- Lord Takuminokami Asano: I only regret that I failed to kill Lord Kira and I left him with only superficial wounds. You will no doubt laugh at my ineptitude. I can but ask that I receive the customary punishment.
- Kuranosuke Ooishi: You must all pledge to put your futures entirely in my hands. Though it may seem otherwise, standing up to the shogun's officials would be taking the easy way out. If we refuse to hand over the castle, the shogun's army will attack, we will all fight to the death, and that will be the end of it. But to hand over the castle as a demonstration of submission, while also remaining faithful to our ultimate aim -- this is the path that looks easy but is in fact difficult, a path that only true men of virtue can walk.
- Kuranosuke Ooishi: My intention is for us to reject the easy way and pursue the difficult, to climb the steepest path a man can climb.
- Lord Takuminokami Asano: The best-laid plans have a way of going awry. Water will always drip from cupped hands.
- Kuranosuke Ooishi: Kichichiyo has a weak constitution. Perhaps he can become a priest and pray for our souls. I doubt he has the strength to be a samurai.
- Oriku: A wife sees an image of her husband that no one else ever sees. To my eyes, his debauchery seems halfhearted. It's as if he's suffering to death over some secret torment and seeks desperately to distract himself in unhappy dissipation. He will not tell me what it is, but I wish to make his suffering my own and endure it with him under the same roof.
- Oriku: So long as Kuranosuke lives, I have no intention of leaving the Oishi family. No matter how people may revile him and rail against him, I will continue to trust in him and walk with him. As his wife, there can be no other path for me.
- Tsunatoyo Tokugawa: We are not Chinese. Before blindly accepting the teaching of the sages, we must always remember that we are Japanese samurai.
- Tsunatoyo Tokugawa: The Chinese sages teach us that filial duty begins with honoring our ancestors. But as presumptuous as it sounds, I believe there are times when we must step beyond the sages.

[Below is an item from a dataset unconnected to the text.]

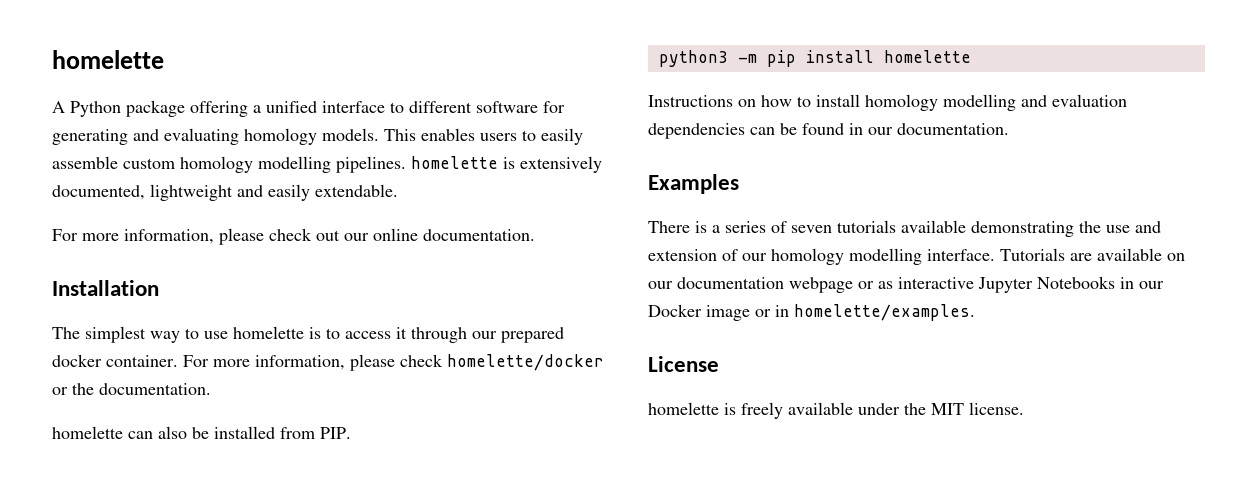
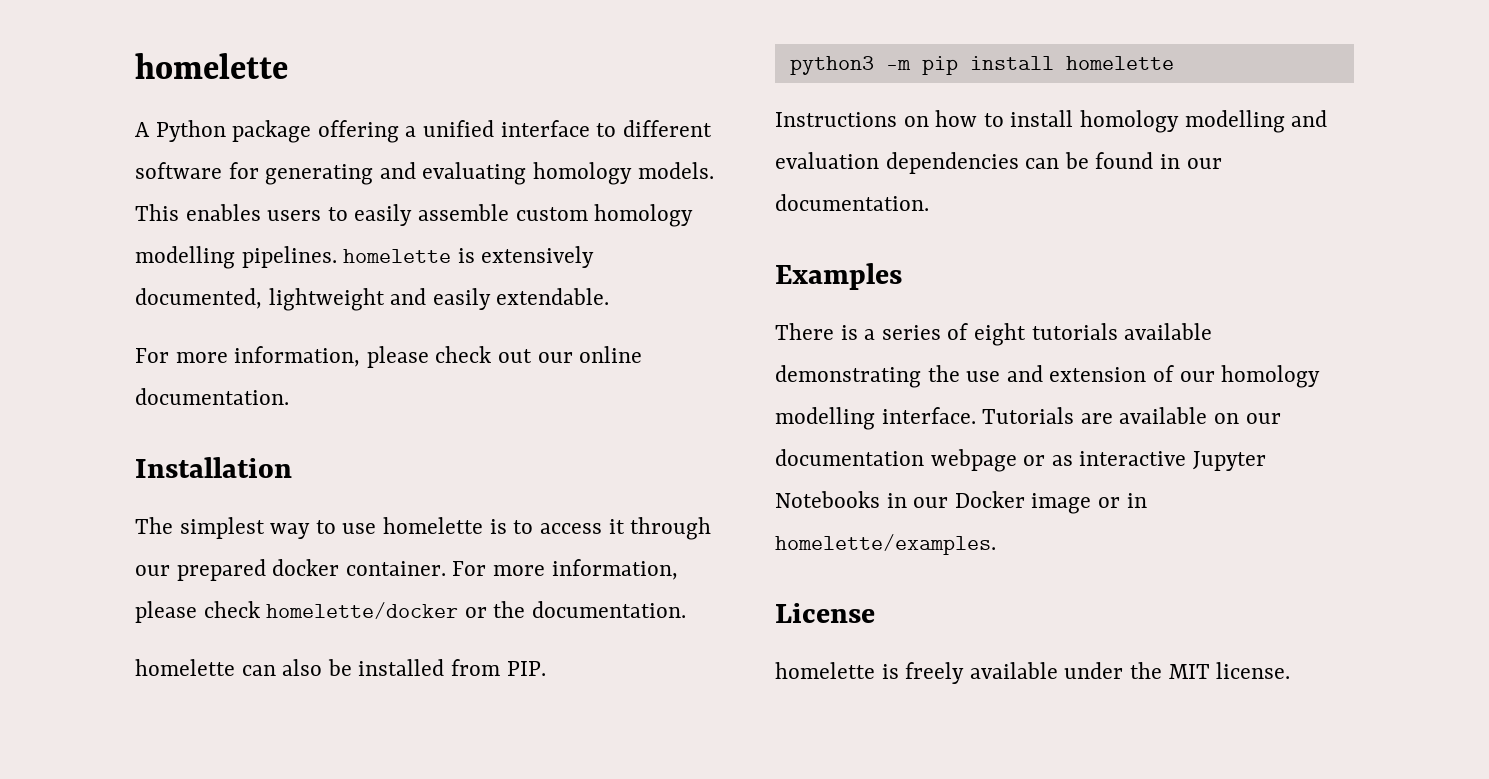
- There is a series of seven tutorials available demonstrating the use and extension of our homology modelling interface.
+ There is a series of eight tutorials available demonstrating the use and extension of our homology modelling interface.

- Kuranosuke Ooishi: Even slitting my belly before our lord's temple at Sengaku Temple could not have adequately atoned for my error. I was in anguish. It has been a painful burden.

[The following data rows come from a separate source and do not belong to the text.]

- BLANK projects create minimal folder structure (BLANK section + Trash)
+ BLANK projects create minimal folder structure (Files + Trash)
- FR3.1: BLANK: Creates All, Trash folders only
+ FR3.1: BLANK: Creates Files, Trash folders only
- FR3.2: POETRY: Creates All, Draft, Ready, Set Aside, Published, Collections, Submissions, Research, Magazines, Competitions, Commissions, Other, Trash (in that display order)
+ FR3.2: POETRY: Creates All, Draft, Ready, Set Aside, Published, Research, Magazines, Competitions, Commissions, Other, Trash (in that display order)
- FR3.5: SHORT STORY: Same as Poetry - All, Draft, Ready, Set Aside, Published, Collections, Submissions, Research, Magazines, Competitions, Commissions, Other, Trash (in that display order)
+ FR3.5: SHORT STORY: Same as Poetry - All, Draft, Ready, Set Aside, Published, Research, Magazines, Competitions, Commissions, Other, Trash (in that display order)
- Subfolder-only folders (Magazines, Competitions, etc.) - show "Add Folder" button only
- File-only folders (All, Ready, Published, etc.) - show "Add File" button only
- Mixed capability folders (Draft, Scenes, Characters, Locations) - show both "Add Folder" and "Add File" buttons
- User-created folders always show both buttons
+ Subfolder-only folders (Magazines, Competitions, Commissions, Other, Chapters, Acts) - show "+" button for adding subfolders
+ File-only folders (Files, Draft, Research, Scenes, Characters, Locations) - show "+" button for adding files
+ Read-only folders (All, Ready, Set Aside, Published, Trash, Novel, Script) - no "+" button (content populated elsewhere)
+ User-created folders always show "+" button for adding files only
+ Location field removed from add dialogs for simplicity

- Sukeimon Tomimori: In the kitchen they use something called a tub, which is held together by a hoop. If that hoop breaks, the sides fall apart. No one can scoop up water with one flat piece of wood.
- Kuranosuke Ooishi: There is nothing quite so wretched as a samurai who's become masterless. Only a handful manage to make a living. The rest barely scrape by, shadows of their former selves, hardly able to keep their wives and children alive.
- Tsunatoyo Tokugawa: If you and your fellow ronin have a secret purpose, you should not think of it as purely private. For you to achieve your aim would be for hundreds of thousands of samurai across the land to achieve it.
- Sukeimon Tomimori: So that's the master of this house? I'd heard he was quite the scholar, and I can see he's no ordinary rat -- I mean, lord.
- Tsunatoyo Tokugawa: I do not wish to stand in your way. To do so would be to lose my way as a samurai. To lend one's own samurai spirit to support another's -- that is the true and sympathetic spirit of the samurai.
- Kuranosuke Ooishi: It was wrong for him to deceive you and your family, but there are times when a person has no choice but to lie. Look at yourself. You've come here under false pretenses, dressed as a man. For you, under the circumstances, it was a necessary lie.
- Kuranosuke Ooishi: It's not so difficult to take up a cause in the name of virtue, but to carry one's initial resolve through to the end can be far more difficult than one has imagined.
- Toda: This is the day your husband died. Must they make such a commotion? Even if they're of no relation, must they be so inconsiderate?
- Yôsen'in, Asano's wife: They're young and excited about the coming new year, especially after the end-of-year housecleaning yesterday. I just need to concentrate on praying for my husband's soul.
- Kuranosuke Ooishi: Things don't always work the way one wishes in this world.
- Toda: How can you say such a thing? That hardly sounds like the way of the samurai.
- Sukeimon Tomimori: I wish to remain with the group and commit harakiri. All that is left for us now is to commit harakiri before our master's grave. I do not wish to be excluded from that rite.
- Kuranosuke Ooishi: Heaven has smiled on us and we have succeeded in our aim. I see no need to rush to our deaths.
- Sukeimon Tomimori: How can you say such a thing?
- Kuranosuke Ooishi: We've preserved through hardships until this day, so that we could carry out a proud revenge that would be deemed righteous in the eyes of the world. It would be easy for us now to slit our bellies on the spot. Although we acted out of loyalty, to the shogunate we are criminals. We must respect the shogun and the law of the land. As his loyal subjects, we must obey the law. Our duty now is to refrain from selfish action and quietly await our judgment. Isn't that how we can best show our constancy as true samurai?
- Kuranosuke Ooishi: You wish me not to ask and him not to say? You'd let the question go unasked and the response unstated? That's exactly as I would have it.